§ **Exercise**: The answer is to be an exact copy of the lines below running from the line with "[323,596,612,613] (「Windows版インストール」を参照） ->" down to the line with "(409, 1028) none", both ends included, and nothing more.

§ **Excerpted data**:
= Beginning of Section =

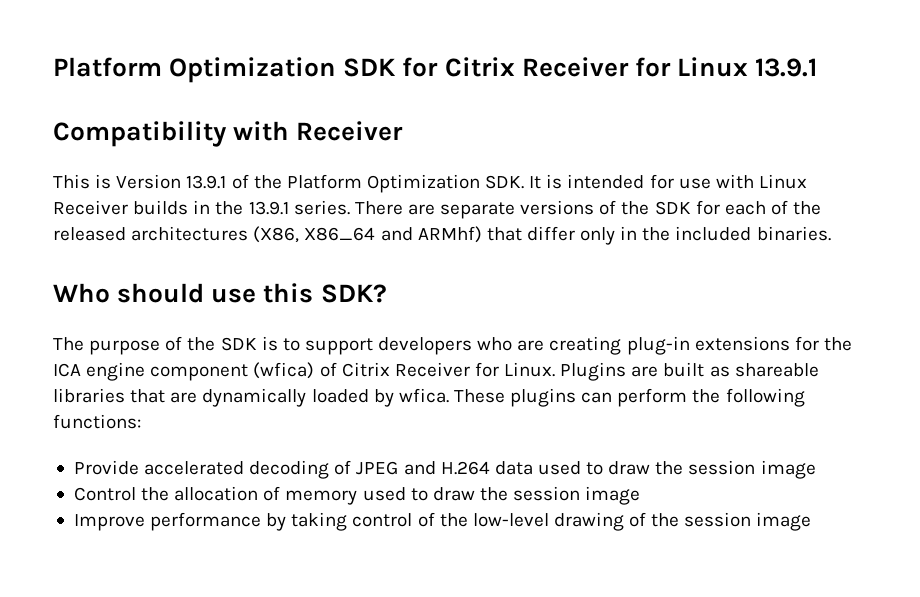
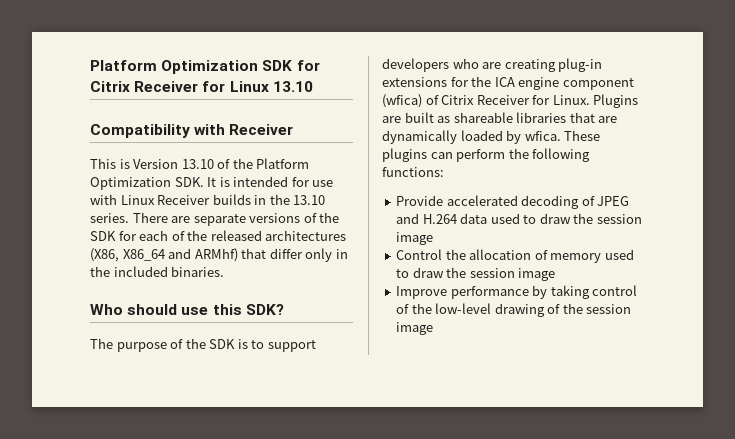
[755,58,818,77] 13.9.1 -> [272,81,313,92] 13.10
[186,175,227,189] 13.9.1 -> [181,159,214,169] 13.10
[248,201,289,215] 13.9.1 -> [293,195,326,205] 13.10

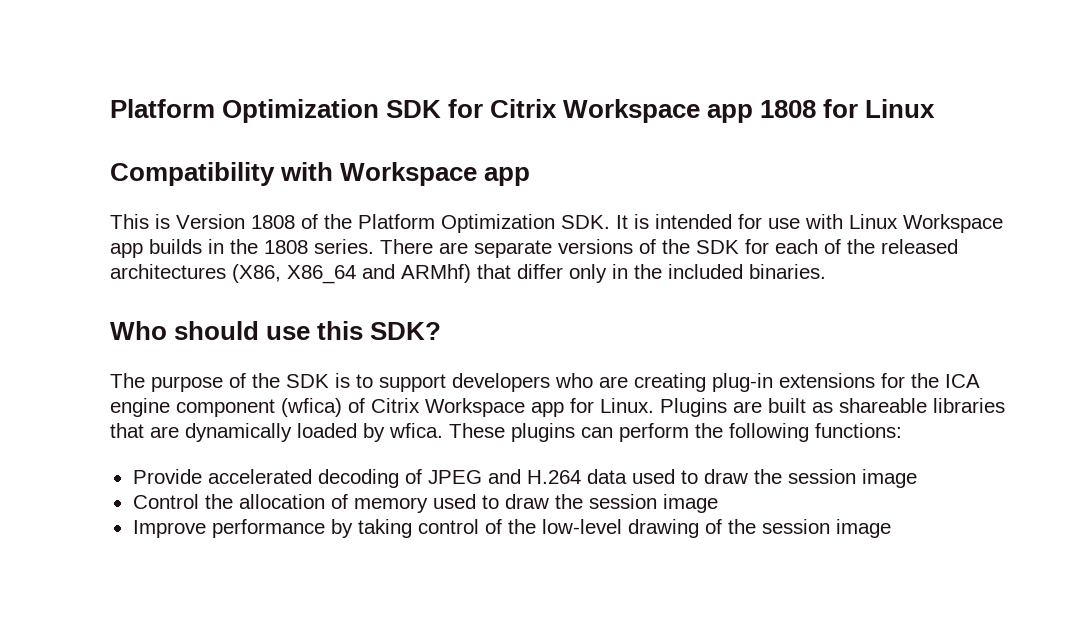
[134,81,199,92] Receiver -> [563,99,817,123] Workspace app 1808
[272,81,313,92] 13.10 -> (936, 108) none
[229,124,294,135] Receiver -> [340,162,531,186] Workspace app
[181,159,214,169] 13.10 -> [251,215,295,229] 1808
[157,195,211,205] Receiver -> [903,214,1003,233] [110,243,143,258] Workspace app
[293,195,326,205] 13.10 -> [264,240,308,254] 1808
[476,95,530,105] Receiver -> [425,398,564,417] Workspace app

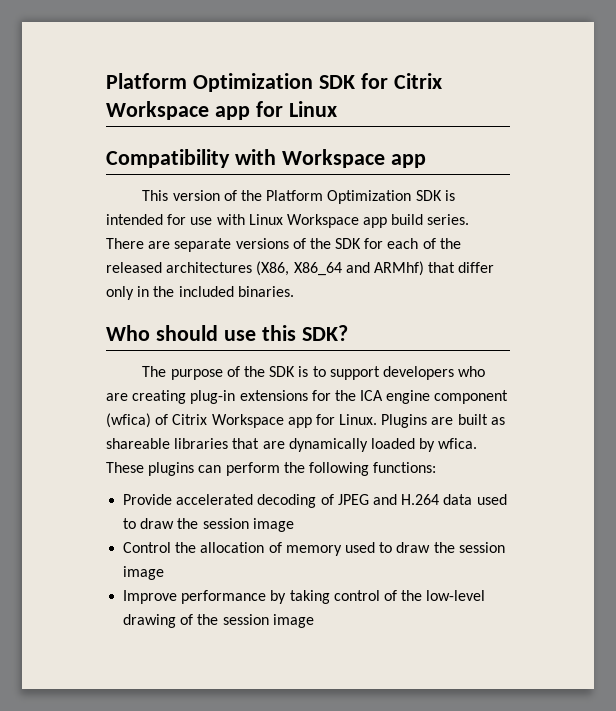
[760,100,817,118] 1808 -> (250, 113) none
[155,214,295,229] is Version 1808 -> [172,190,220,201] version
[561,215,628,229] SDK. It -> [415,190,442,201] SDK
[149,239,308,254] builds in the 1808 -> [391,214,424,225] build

= End of Section =
= Beginning of Section =

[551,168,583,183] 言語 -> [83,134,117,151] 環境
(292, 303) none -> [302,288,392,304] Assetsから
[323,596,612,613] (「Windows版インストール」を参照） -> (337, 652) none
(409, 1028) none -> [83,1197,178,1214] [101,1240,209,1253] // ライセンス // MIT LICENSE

= End of Section =

§ **Answer to this task**:
[323,596,612,613] (「Windows版インストール」を参照） -> (337, 652) none
(409, 1028) none -> [83,1197,178,1214] [101,1240,209,1253] // ライセンス // MIT LICENSE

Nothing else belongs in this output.